In 2020, a federal grand jury in Atlanta indicted four members of a Chinese military hacking group for breaking into and stealing Americans’ personal data from the credit reporting agency Equifax.
The healthcare provider mentioned in the report was Anthem. In 2019, the Justice Department issued an indictment against several Chinese hackers for the operation.
Russia’s Federal Security Service also is in the business of bulk data theft. The report said the service in 2013 conducted cyberattacks on a U.S. web services company and stole data from 3 billion accounts.
Iranian hackers also are engaged in large-scale theft of personal information, notably from telecommunications and travel companies. The Iranians’ goal is to “track targets of interest to the Iranian regime,” the report said.
“Data brokers are a prime target because they draw from thousands of sources to aggregate categories of information,” the report said. “Among the categories are demographics, home and neighborhood, occupation, education, purchases, property ownership, income and financial status, health details, vehicle information, personal interests, travel, social media and technology habits, ethnicity, and religious and political affiliation.”
China and Russia are improving their ability to study and manipulate large amounts of personal information.

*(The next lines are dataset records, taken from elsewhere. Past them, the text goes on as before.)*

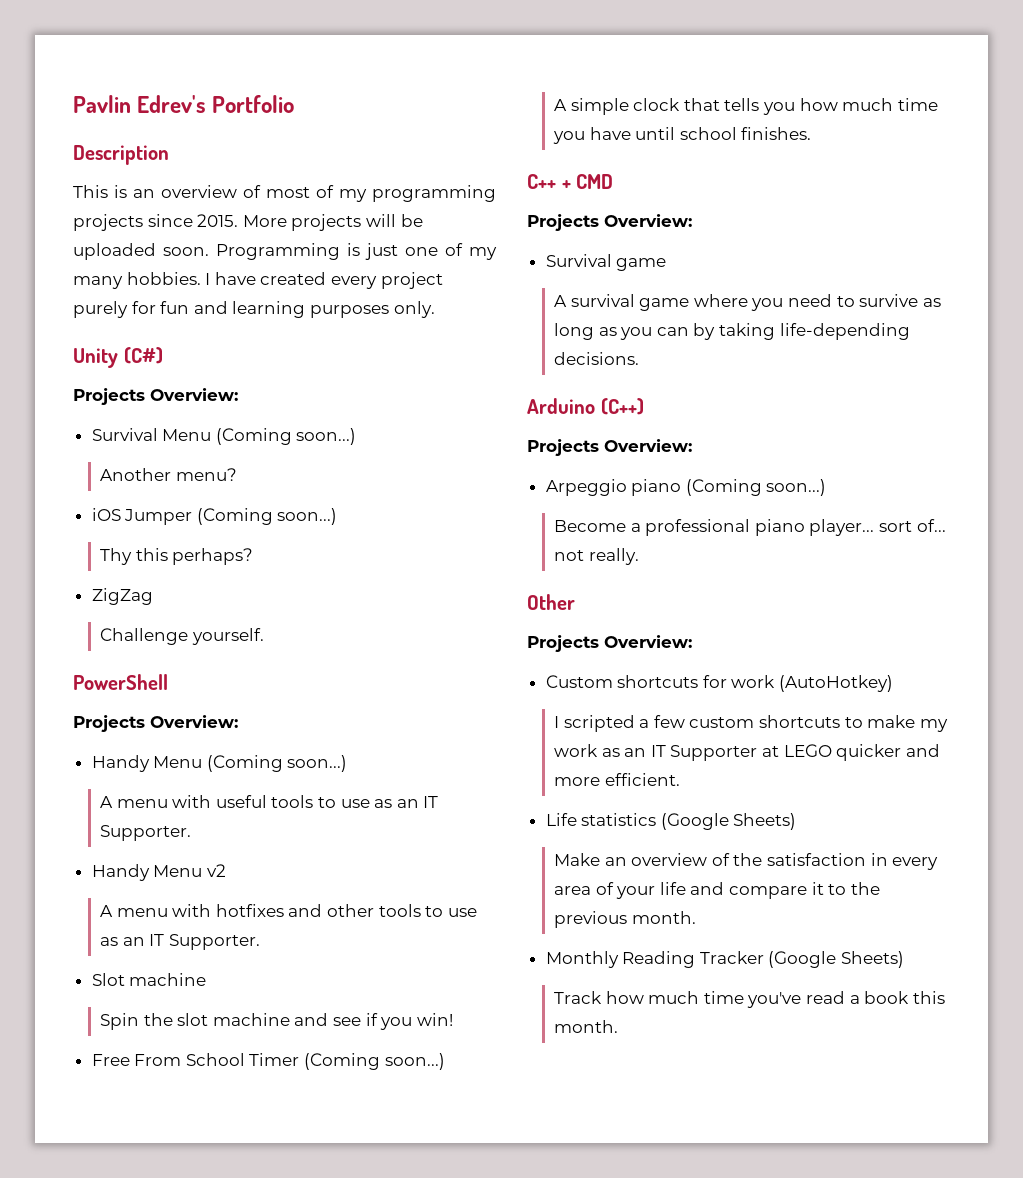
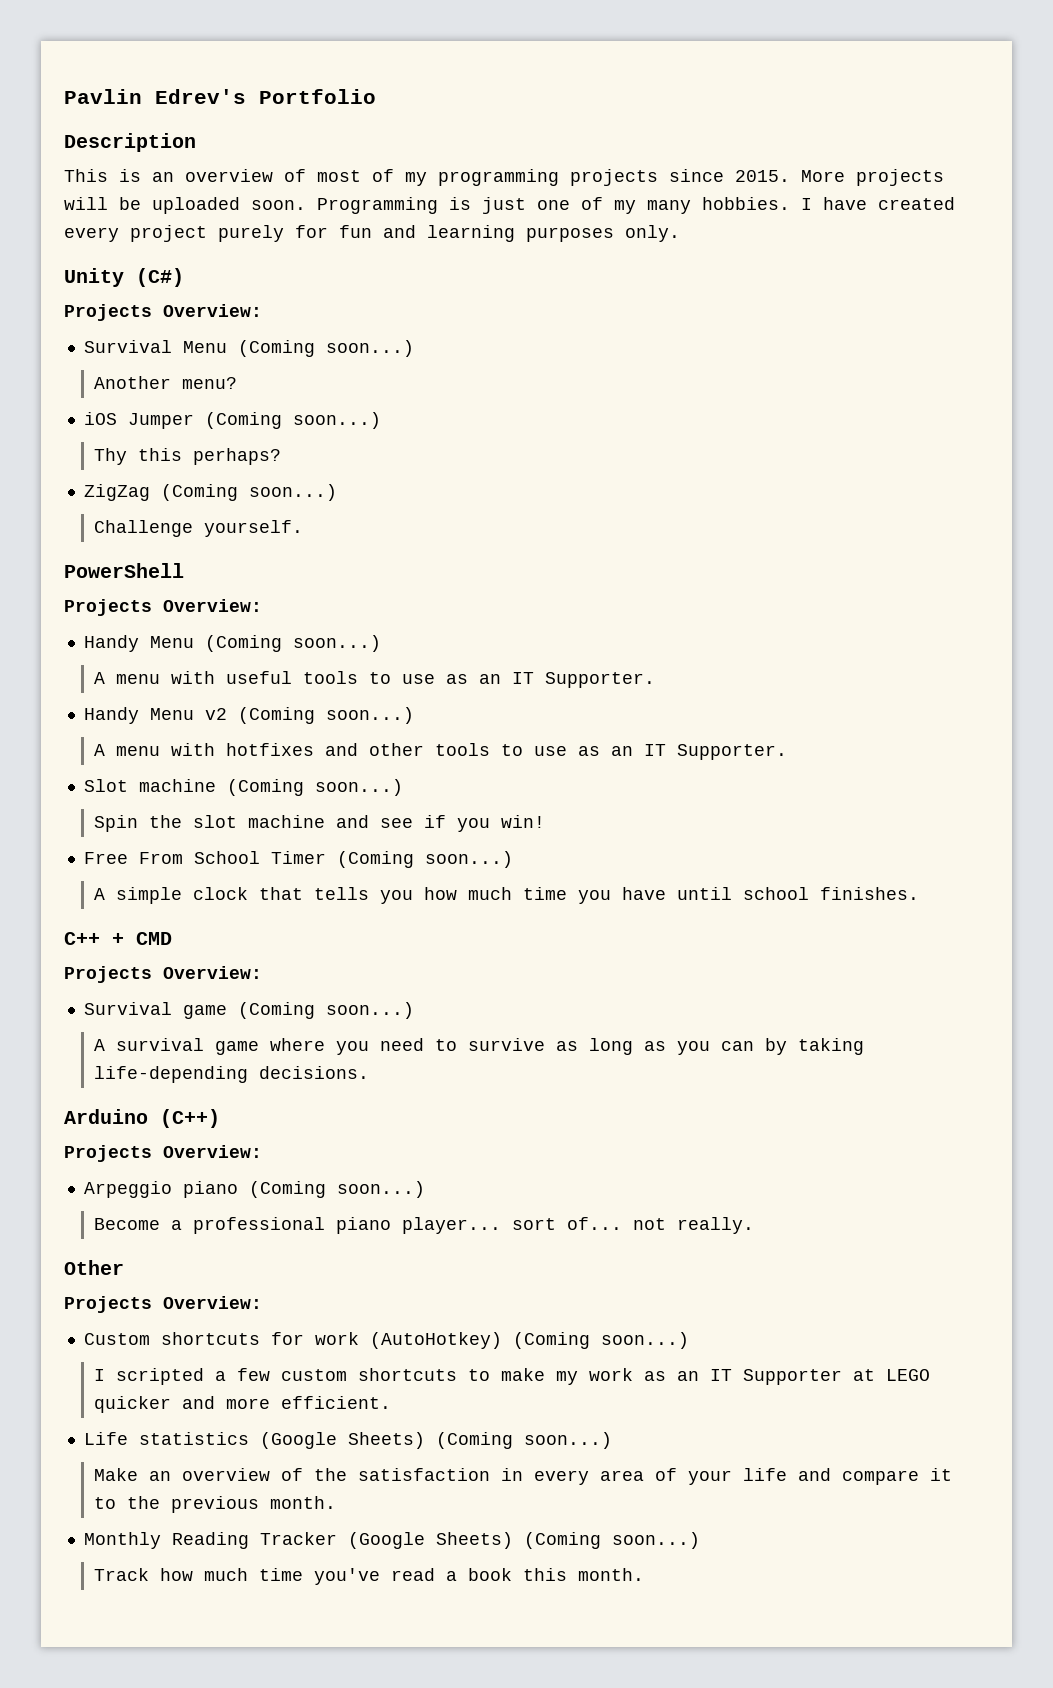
- ZigZag
+ ZigZag (Coming soon...)
- Handy Menu v2
+ Handy Menu v2 (Coming soon...)
- Slot machine
+ Slot machine (Coming soon...)
- Survival game
+ Survival game (Coming soon...)
- Custom shortcuts for work (AutoHotkey)
+ Custom shortcuts for work (AutoHotkey) (Coming soon...)
- Life statistics (Google Sheets)
+ Life statistics (Google Sheets) (Coming soon...)
- Monthly Reading Tracker (Google Sheets)
+ Monthly Reading Tracker (Google Sheets) (Coming soon...)

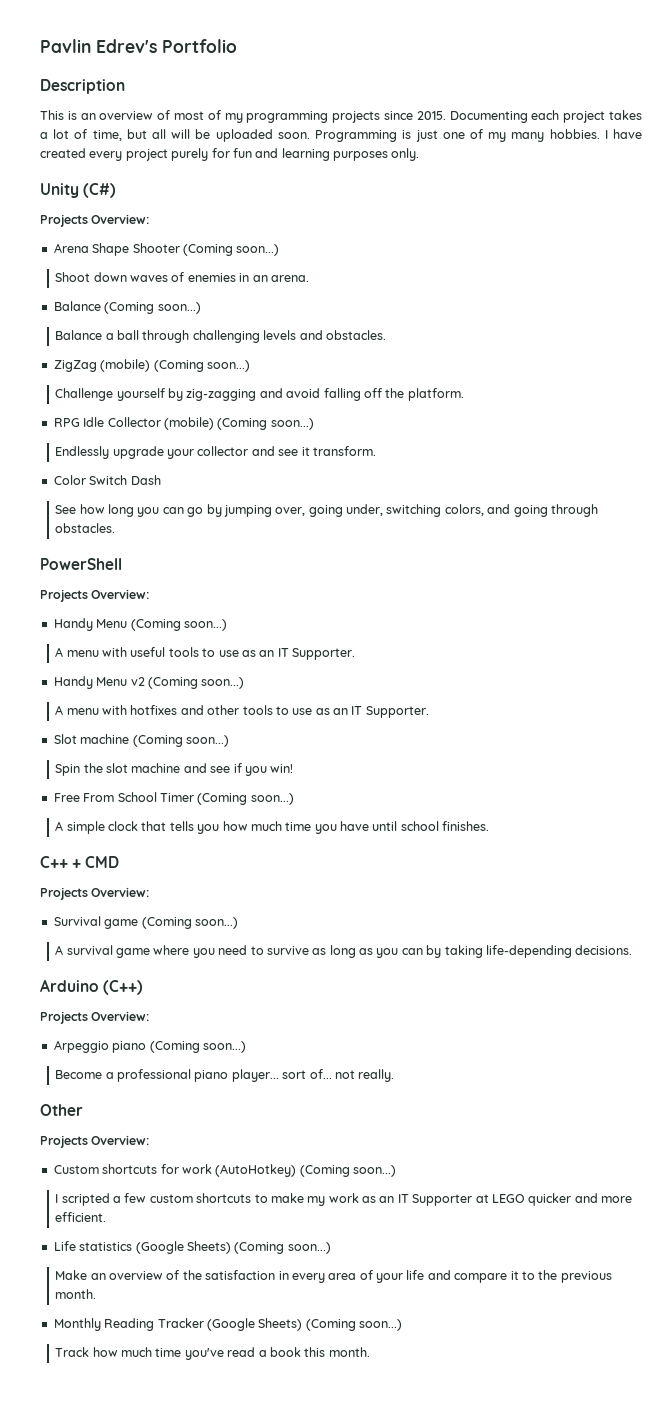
- More projects will be uploaded soon.
+ Documenting each project takes a lot of time, but all will be uploaded soon.
- Survival Menu (Coming soon...)
- Another menu?
- iOS Jumper (Coming soon...)
- Thy this perhaps?
+ Arena Shape Shooter (Coming soon...)
+ Shoot down waves of enemies in an arena.
+ Balance (Coming soon...)
+ Balance a ball through challenging levels and obstacles.
- ZigZag (Coming soon...)
+ ZigZag (mobile) (Coming soon...)
- Challenge yourself.
+ Challenge yourself by zig-zagging and avoid falling off the platform.
+ RPG Idle Collector (mobile) (Coming soon...)
+ Endlessly upgrade your collector and see it transform.
+ Color Switch Dash
+ See how long you can go by jumping over, going under, switching colors, and going through obstacles.

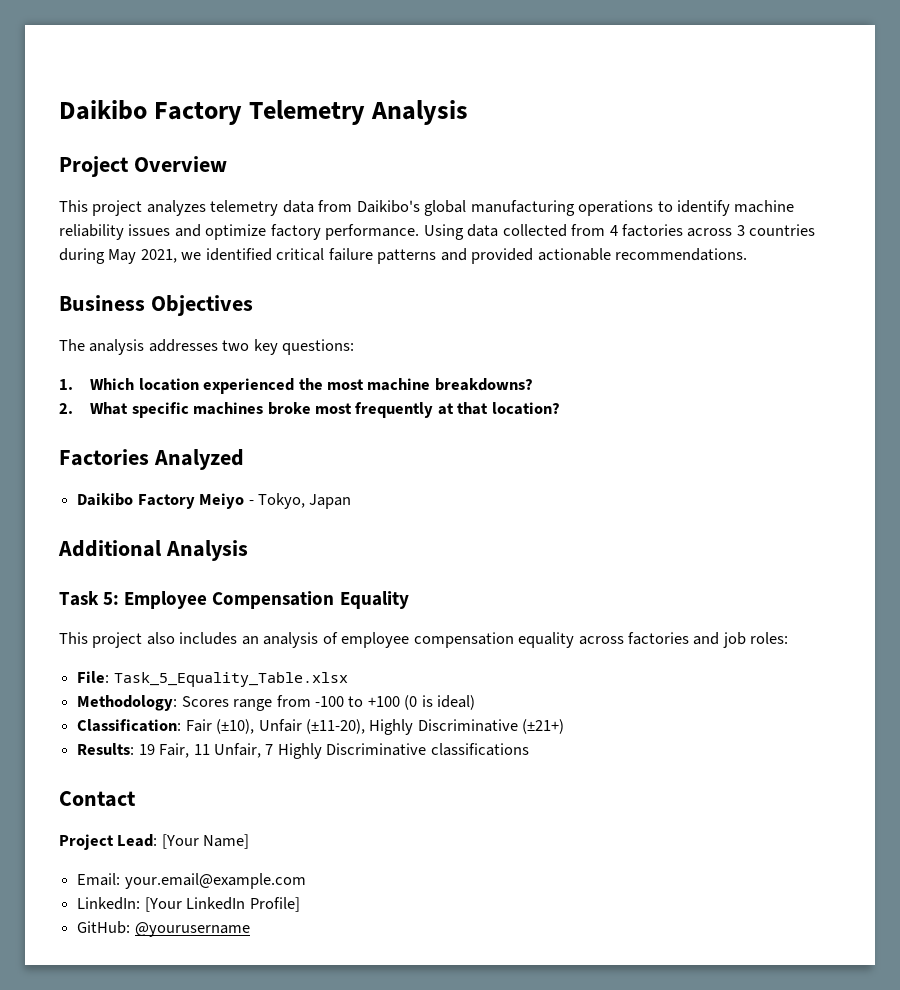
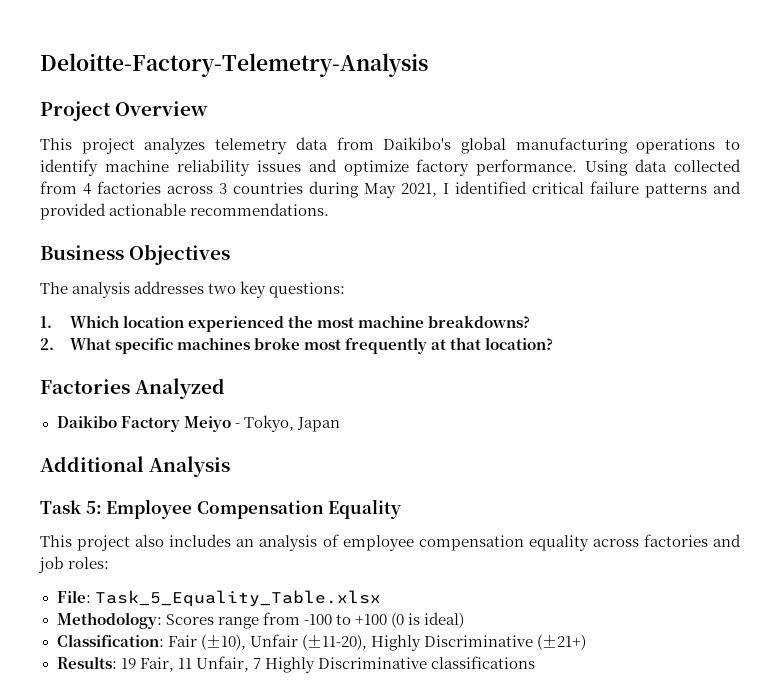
- Daikibo Factory Telemetry Analysis
+ Deloitte-Factory-Telemetry-Analysis
- Using data collected from 4 factories across 3 countries during May 2021, we identified critical failure patterns and provided actionable recommendations.
+ Using data collected from 4 factories across 3 countries during May 2021, I identified critical failure patterns and provided actionable recommendations.
- Contact
- Project Lead: [Your Name]
- Email: your.email@example.com
- LinkedIn: [Your LinkedIn Profile]
- GitHub: @yourusername

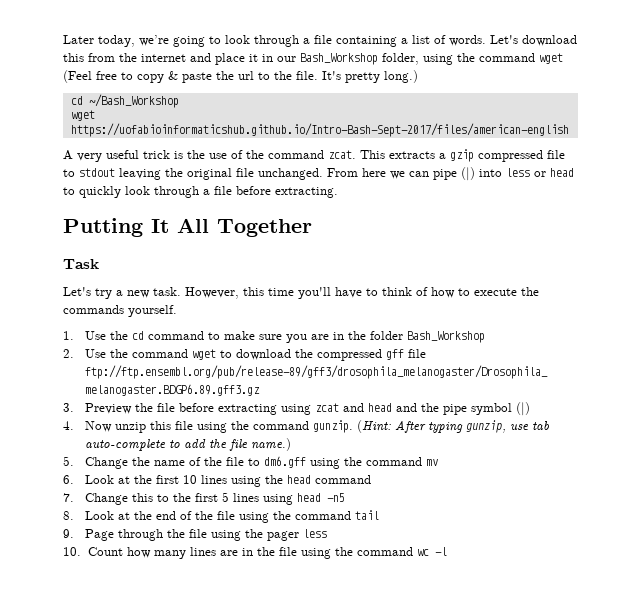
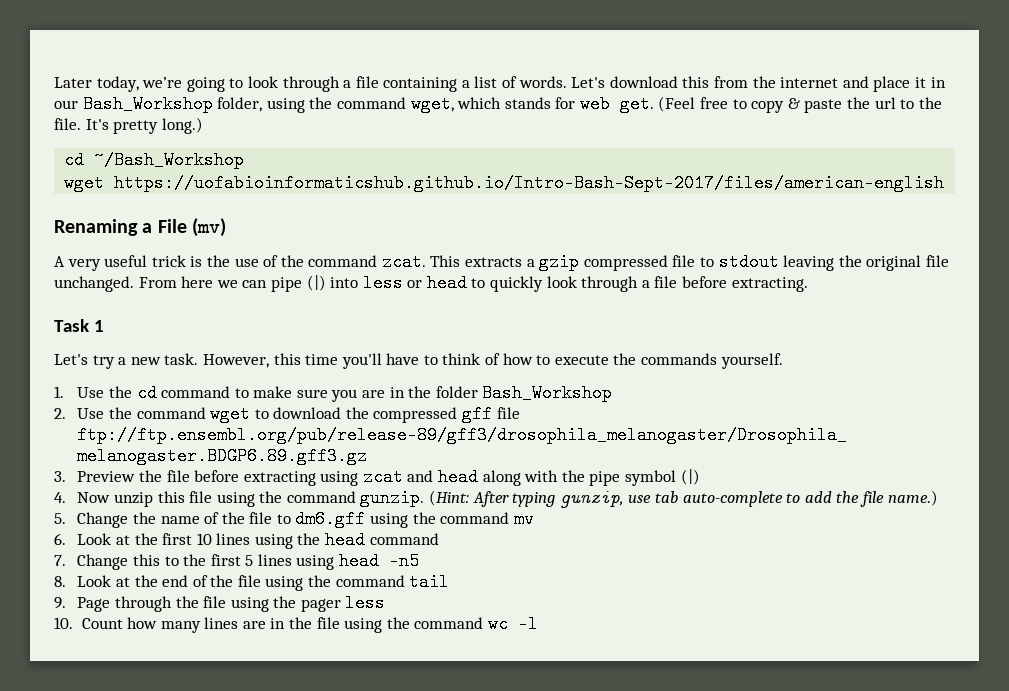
- Let's download this from the internet and place it in our Bash_Workshop folder, using the command wget (Feel free to copy & paste the url to the file.
+ Let's download this from the internet and place it in our Bash_Workshop folder, using the command wget, which stands for web get. (Feel free to copy & paste the url to the file.
+ Renaming a File (mv)
- Putting It All Together
- Task
+ Task 1
- 3. Preview the file before extracting using zcat and head and the pipe symbol (|)
+ 3. Preview the file before extracting using zcat and head along with the pipe symbol (|)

The operations allow the government to more effectively influence and coerce targets in the United States and in allied nations, according to DNI analysts.
“In some cases, they are impinging on Western democracies’ sovereignty and interests to enhance their domestic stability,” they wrote, adding, “We assess that Beijing will be able to exploit Chinese companies’ expansion of telecommunications infrastructures and digital services and their growing use in peoples’ daily lives to exert its digital authoritarianism.”
Increased concerns among European and other democracies regarding Chinese and Russian activities provide an opportunity for U.S. policymakers to propose alternatives to blunting digital authoritarianism. Chinese operations have included hacking operations against opposition figures, foreign media, non-government organizations and theft of bulk personal data.